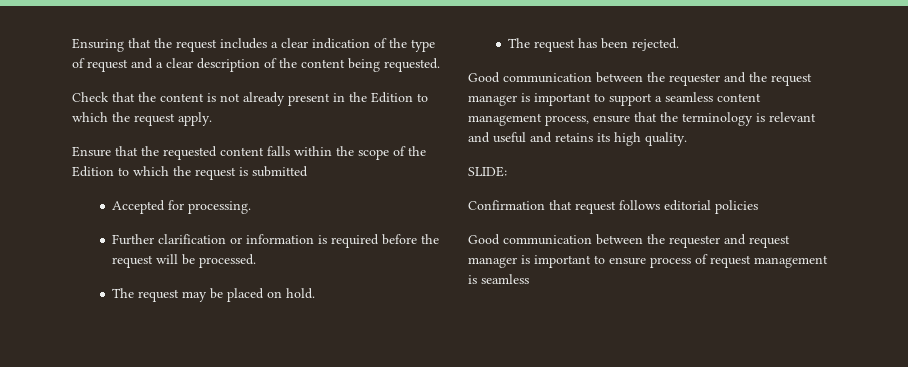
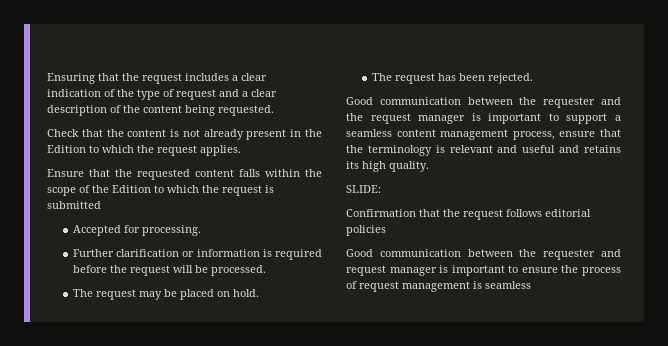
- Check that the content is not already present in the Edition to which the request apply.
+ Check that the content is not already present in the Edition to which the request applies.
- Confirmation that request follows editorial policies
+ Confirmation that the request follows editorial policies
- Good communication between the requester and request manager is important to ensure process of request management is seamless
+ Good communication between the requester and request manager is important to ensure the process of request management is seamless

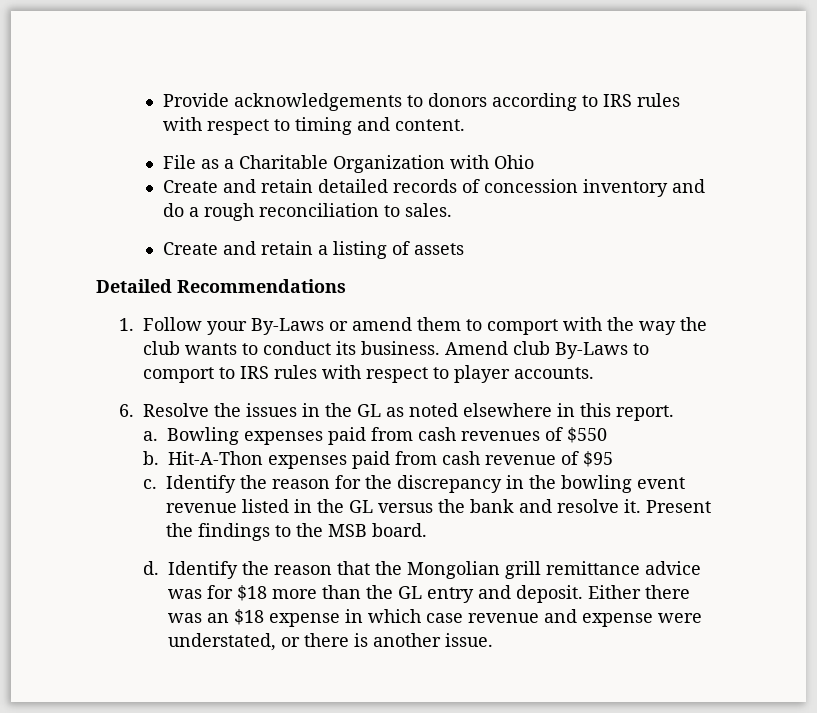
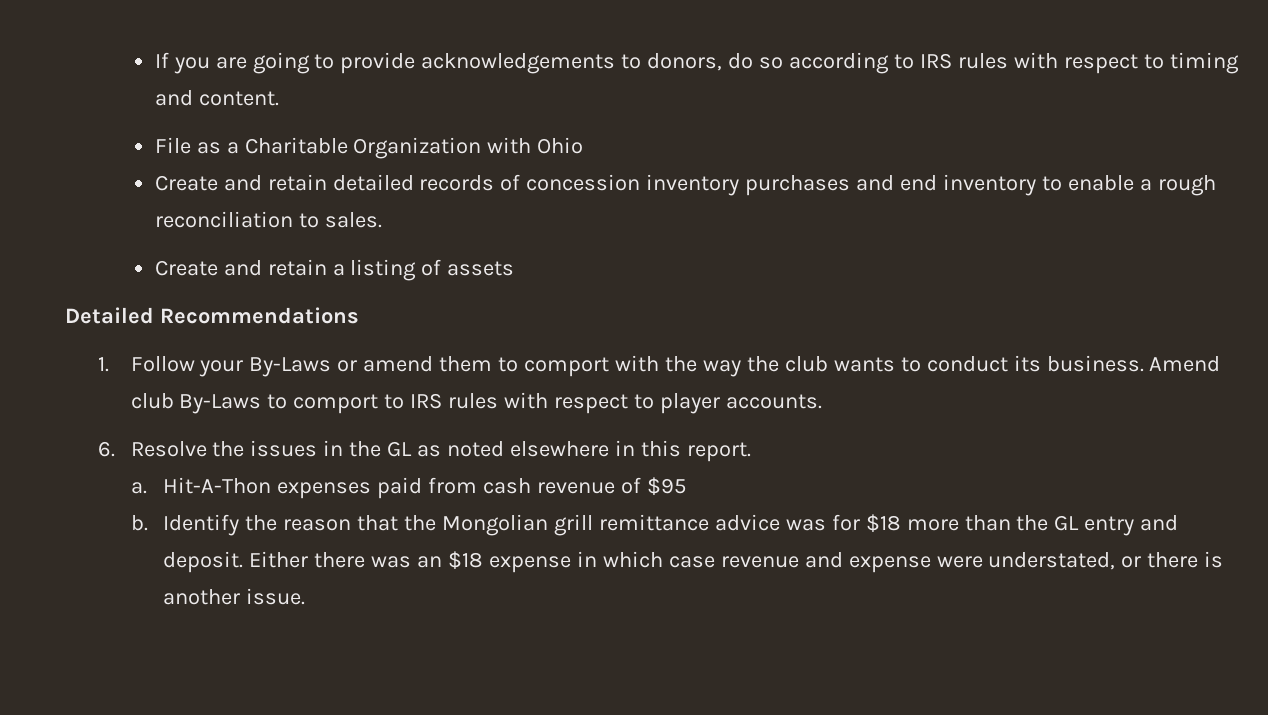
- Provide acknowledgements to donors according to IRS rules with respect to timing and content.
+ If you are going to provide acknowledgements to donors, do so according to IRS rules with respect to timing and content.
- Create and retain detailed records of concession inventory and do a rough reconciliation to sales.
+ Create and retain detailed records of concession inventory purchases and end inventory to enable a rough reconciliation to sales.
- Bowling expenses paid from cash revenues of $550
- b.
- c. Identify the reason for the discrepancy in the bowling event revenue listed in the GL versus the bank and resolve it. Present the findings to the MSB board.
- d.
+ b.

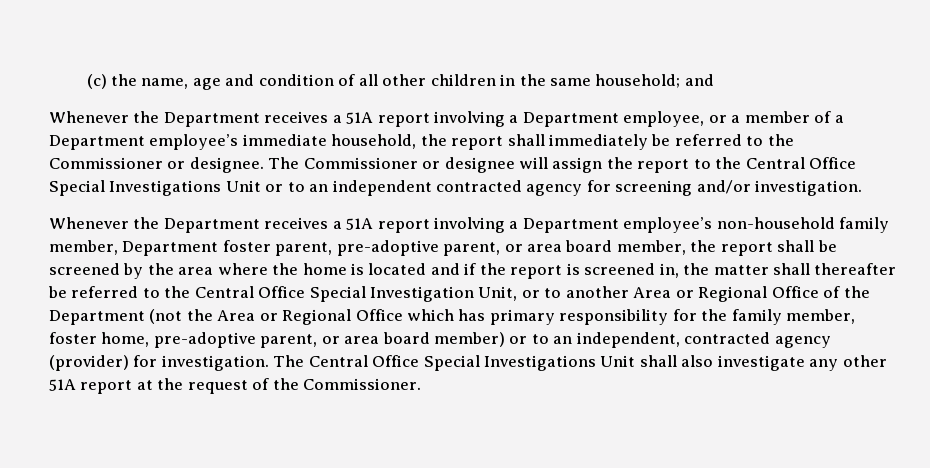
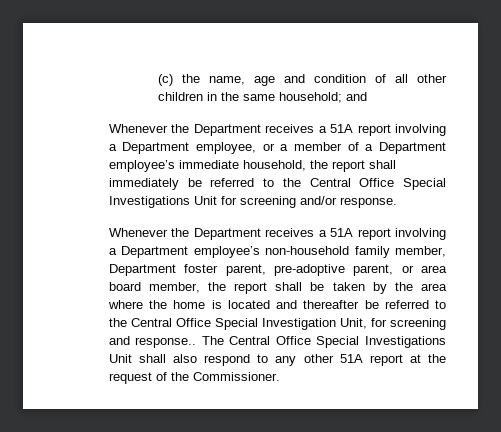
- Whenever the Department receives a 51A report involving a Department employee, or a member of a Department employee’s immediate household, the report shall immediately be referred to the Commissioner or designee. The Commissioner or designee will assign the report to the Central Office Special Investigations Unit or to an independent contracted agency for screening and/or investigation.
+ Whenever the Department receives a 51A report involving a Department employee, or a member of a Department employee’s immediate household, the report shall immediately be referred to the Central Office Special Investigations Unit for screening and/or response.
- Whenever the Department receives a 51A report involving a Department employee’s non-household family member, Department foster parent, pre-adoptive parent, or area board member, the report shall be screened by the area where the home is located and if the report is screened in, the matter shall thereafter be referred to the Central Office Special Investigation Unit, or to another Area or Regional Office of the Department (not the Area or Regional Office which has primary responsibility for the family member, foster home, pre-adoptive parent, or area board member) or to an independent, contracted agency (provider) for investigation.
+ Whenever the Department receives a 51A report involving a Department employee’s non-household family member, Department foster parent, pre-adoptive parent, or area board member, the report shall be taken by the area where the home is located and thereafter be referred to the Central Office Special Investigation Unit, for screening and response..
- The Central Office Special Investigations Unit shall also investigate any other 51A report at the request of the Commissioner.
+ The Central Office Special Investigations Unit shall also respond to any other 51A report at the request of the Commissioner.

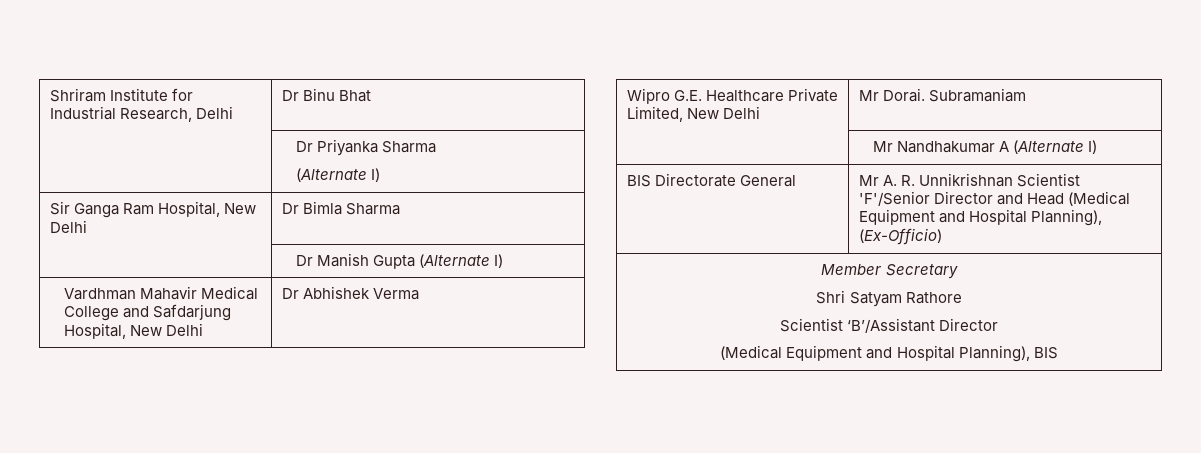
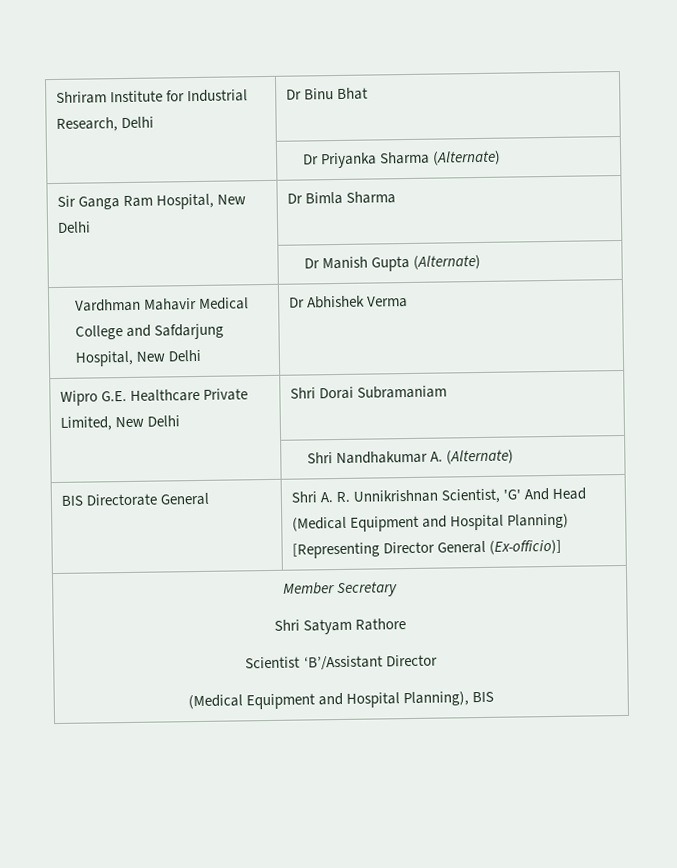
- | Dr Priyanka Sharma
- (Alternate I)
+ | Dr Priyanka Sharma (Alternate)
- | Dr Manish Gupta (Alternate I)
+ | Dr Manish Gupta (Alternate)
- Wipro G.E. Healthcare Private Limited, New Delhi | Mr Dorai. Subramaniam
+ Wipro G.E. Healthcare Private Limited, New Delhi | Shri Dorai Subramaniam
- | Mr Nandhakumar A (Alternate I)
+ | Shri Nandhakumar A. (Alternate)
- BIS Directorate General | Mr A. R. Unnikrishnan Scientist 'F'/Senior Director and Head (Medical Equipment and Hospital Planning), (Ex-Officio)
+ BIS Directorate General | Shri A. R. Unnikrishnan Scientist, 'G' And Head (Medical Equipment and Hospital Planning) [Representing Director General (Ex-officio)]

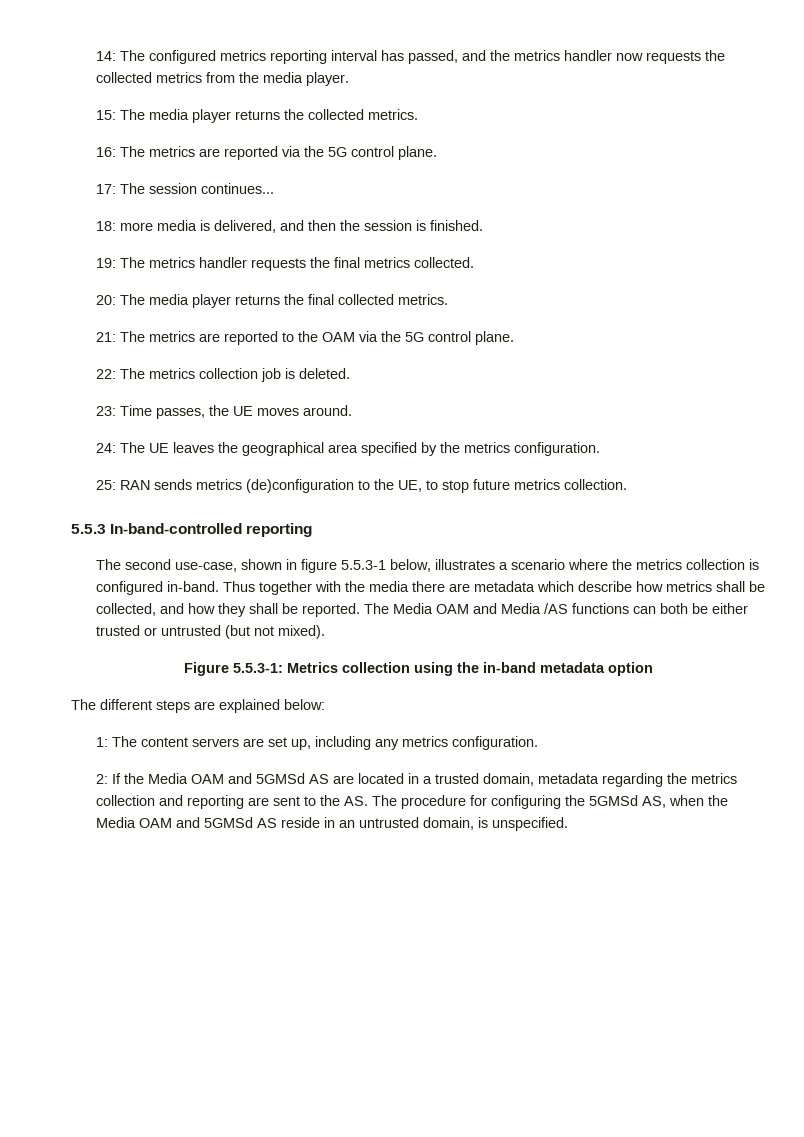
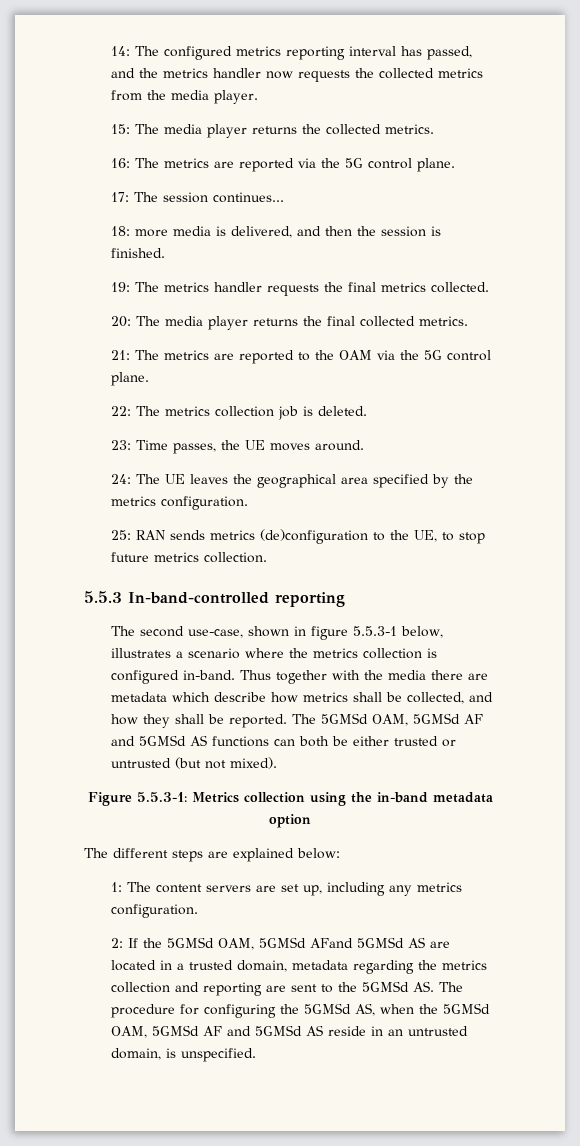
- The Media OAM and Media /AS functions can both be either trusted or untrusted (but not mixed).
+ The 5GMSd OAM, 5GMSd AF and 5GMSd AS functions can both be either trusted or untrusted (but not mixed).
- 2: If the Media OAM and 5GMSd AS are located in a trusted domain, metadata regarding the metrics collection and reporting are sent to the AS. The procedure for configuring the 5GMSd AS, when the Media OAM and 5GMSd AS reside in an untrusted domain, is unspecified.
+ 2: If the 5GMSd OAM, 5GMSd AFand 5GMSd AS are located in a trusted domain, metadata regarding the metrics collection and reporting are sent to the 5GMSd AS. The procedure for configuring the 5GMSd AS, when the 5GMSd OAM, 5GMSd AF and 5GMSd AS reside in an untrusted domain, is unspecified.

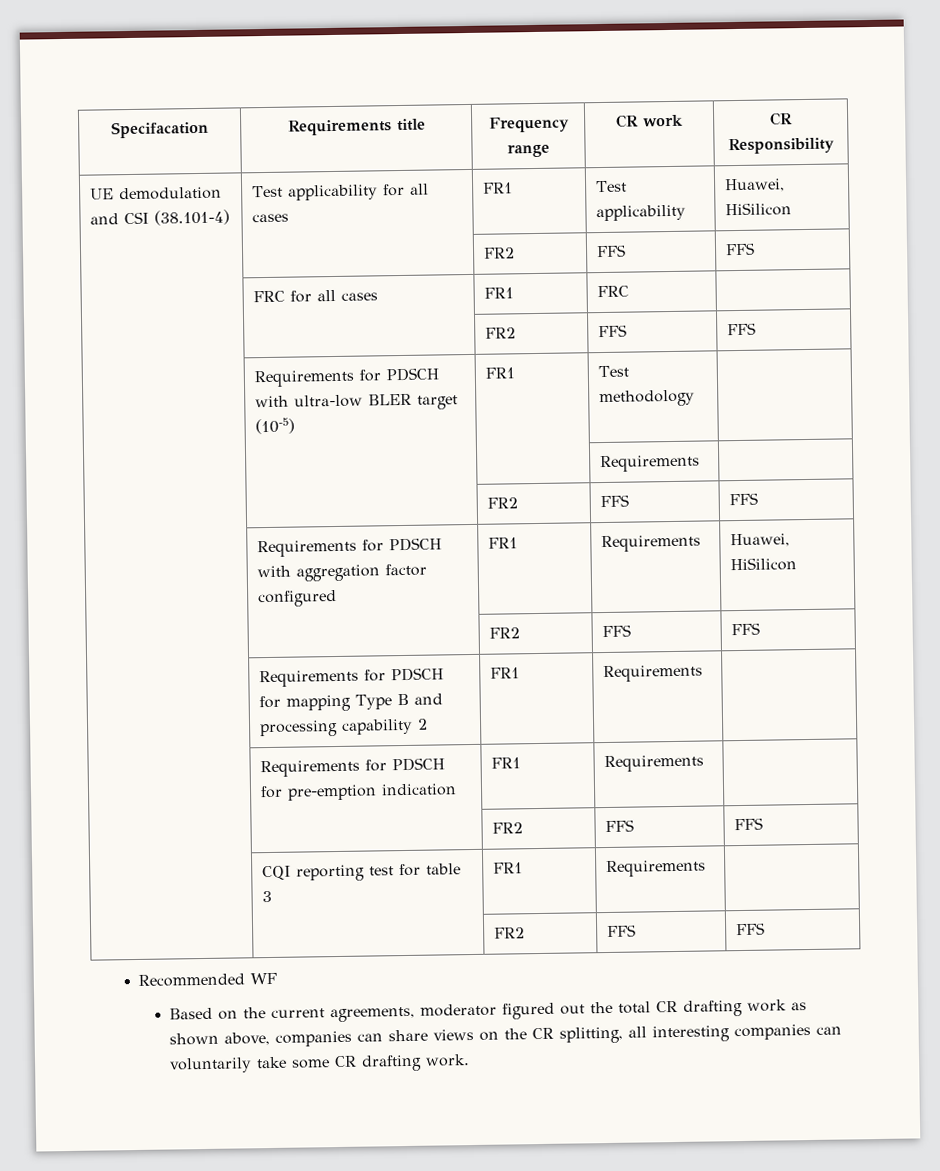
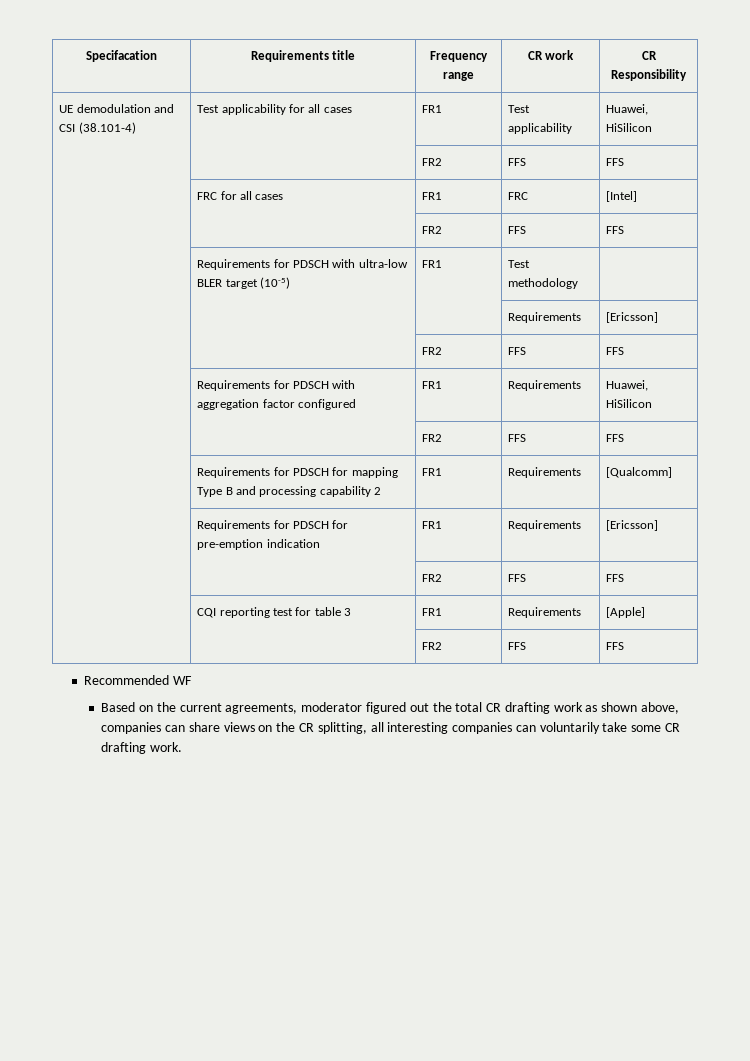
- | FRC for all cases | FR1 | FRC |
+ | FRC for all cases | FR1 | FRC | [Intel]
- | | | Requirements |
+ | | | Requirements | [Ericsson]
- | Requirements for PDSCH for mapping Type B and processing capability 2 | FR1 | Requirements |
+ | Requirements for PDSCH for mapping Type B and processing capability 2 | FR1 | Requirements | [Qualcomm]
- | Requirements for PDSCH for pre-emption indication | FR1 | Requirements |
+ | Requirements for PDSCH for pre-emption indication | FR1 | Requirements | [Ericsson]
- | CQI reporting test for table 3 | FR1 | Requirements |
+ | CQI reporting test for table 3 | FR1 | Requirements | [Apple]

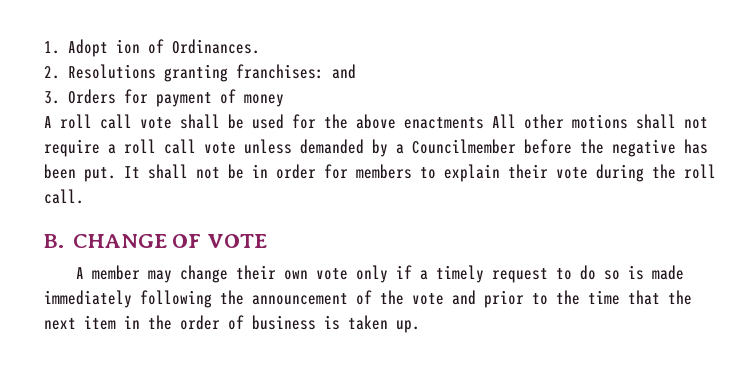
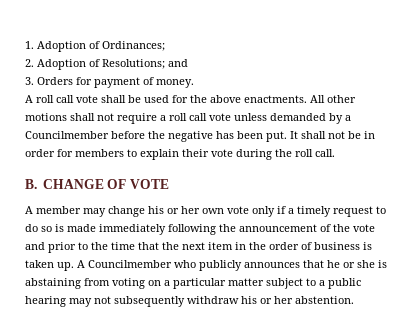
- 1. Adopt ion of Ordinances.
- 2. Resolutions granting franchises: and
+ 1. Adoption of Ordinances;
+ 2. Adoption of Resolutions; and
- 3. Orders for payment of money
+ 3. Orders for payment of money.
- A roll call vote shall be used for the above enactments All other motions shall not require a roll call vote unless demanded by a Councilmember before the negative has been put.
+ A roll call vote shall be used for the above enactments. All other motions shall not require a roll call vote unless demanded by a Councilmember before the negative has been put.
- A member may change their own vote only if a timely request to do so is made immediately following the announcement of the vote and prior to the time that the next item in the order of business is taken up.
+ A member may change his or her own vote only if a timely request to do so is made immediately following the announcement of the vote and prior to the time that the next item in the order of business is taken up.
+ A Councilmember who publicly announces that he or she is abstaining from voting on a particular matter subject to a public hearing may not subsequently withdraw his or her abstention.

*What is expected*.
Check the lines above for the word "Limited" and give the number of lines where it appears, with no other text.

*Task response*.
2